Segment Start: Excerpted data

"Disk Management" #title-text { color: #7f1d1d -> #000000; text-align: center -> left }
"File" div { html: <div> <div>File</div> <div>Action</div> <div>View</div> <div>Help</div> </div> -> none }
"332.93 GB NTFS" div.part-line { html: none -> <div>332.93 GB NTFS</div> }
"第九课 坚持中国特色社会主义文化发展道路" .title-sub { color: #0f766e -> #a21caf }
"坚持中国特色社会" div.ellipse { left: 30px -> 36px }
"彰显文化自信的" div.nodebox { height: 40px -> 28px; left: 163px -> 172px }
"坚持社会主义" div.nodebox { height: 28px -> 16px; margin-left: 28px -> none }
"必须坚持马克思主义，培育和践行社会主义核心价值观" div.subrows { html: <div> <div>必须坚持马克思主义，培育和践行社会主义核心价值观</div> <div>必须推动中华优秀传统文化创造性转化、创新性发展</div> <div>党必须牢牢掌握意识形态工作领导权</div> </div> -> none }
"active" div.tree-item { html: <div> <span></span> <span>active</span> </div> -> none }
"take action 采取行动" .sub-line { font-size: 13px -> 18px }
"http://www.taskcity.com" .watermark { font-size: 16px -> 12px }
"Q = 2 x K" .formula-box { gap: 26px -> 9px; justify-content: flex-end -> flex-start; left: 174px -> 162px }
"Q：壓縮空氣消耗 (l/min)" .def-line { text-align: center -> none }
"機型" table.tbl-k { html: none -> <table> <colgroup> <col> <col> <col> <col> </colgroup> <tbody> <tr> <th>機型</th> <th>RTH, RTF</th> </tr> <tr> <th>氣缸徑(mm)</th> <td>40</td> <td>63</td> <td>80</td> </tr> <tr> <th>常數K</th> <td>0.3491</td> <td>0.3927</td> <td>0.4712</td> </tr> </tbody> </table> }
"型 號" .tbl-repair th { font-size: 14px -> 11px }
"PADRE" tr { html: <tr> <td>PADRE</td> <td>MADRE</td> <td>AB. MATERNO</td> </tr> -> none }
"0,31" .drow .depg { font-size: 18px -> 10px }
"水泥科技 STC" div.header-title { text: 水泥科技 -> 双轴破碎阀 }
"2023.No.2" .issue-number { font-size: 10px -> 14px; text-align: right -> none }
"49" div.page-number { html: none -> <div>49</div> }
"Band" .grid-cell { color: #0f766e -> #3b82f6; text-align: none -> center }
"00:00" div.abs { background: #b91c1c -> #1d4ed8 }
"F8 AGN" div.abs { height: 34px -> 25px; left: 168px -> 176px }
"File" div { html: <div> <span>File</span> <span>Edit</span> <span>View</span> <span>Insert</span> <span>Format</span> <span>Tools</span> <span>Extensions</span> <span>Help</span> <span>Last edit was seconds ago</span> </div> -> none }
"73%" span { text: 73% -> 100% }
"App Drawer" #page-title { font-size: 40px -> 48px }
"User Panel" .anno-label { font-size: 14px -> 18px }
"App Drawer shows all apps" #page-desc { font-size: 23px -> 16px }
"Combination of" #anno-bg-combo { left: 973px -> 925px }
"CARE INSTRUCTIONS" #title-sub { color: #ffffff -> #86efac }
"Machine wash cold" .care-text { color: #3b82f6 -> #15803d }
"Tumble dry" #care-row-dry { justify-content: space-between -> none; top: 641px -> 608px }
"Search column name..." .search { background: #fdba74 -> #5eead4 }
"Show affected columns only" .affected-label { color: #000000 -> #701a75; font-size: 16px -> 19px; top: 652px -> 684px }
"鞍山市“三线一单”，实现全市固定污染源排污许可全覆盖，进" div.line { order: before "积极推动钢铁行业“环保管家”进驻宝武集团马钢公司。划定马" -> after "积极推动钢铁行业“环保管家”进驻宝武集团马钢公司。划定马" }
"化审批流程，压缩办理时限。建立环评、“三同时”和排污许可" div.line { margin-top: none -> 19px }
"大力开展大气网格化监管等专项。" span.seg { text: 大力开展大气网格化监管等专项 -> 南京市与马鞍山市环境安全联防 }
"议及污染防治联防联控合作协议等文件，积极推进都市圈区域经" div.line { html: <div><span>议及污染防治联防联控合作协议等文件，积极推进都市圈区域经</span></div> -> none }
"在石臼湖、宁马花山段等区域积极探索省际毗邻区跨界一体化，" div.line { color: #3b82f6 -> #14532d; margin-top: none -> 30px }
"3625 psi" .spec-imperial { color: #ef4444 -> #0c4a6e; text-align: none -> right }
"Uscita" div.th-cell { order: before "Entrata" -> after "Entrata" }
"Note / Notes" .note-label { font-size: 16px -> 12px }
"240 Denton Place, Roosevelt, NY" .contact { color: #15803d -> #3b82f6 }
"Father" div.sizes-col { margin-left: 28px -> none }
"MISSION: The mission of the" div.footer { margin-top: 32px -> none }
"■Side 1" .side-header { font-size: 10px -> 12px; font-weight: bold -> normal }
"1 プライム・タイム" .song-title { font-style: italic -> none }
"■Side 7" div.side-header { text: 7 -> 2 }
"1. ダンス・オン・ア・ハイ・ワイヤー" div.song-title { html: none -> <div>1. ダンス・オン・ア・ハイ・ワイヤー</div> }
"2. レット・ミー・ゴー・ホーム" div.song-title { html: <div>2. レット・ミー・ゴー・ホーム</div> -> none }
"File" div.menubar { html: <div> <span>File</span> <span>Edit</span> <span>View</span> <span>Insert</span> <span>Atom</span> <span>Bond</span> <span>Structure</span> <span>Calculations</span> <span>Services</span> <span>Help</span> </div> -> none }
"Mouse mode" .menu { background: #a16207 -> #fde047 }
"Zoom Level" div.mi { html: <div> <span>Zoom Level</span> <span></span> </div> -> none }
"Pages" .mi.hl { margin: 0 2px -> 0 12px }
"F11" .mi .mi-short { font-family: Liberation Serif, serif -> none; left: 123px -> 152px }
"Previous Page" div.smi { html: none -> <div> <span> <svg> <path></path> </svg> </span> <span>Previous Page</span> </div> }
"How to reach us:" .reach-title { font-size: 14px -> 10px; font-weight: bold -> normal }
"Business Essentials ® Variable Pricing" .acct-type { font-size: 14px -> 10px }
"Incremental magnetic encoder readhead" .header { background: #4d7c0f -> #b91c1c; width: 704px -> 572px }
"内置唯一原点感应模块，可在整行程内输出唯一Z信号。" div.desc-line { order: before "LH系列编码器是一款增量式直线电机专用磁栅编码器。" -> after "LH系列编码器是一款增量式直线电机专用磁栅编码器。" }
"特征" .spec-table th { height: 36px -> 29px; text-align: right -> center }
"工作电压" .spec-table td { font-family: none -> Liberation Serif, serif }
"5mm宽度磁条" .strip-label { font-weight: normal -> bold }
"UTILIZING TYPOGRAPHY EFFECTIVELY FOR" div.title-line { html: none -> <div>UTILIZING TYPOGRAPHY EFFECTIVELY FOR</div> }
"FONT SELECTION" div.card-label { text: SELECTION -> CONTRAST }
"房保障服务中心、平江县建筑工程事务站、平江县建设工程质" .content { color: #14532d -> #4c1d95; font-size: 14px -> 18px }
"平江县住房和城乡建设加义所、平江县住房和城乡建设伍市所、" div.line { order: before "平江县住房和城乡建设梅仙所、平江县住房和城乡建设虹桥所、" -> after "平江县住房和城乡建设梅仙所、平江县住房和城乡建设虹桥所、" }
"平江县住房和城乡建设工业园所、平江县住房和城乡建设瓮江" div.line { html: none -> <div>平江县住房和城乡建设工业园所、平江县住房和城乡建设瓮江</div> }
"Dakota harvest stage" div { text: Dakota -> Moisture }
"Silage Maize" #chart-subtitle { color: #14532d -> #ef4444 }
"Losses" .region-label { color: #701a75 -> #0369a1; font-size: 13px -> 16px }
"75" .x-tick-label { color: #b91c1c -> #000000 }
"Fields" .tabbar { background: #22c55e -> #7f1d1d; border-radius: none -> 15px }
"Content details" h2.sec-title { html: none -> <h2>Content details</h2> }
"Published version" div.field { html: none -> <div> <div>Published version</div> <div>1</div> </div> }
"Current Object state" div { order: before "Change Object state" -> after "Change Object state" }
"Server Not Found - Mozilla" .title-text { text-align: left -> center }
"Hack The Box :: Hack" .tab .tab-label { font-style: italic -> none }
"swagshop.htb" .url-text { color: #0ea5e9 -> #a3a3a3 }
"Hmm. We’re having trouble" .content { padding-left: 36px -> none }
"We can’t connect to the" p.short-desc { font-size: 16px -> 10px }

Segment End: Excerpted data

**What the task asks**
Please copy all lines of the listing in which the string "side" occurs.

**Answer to this exercise**
"■Side 1" .side-header { font-size: 10px -> 12px; font-weight: bold -> normal }
"■Side 7" div.side-header { text: 7 -> 2 }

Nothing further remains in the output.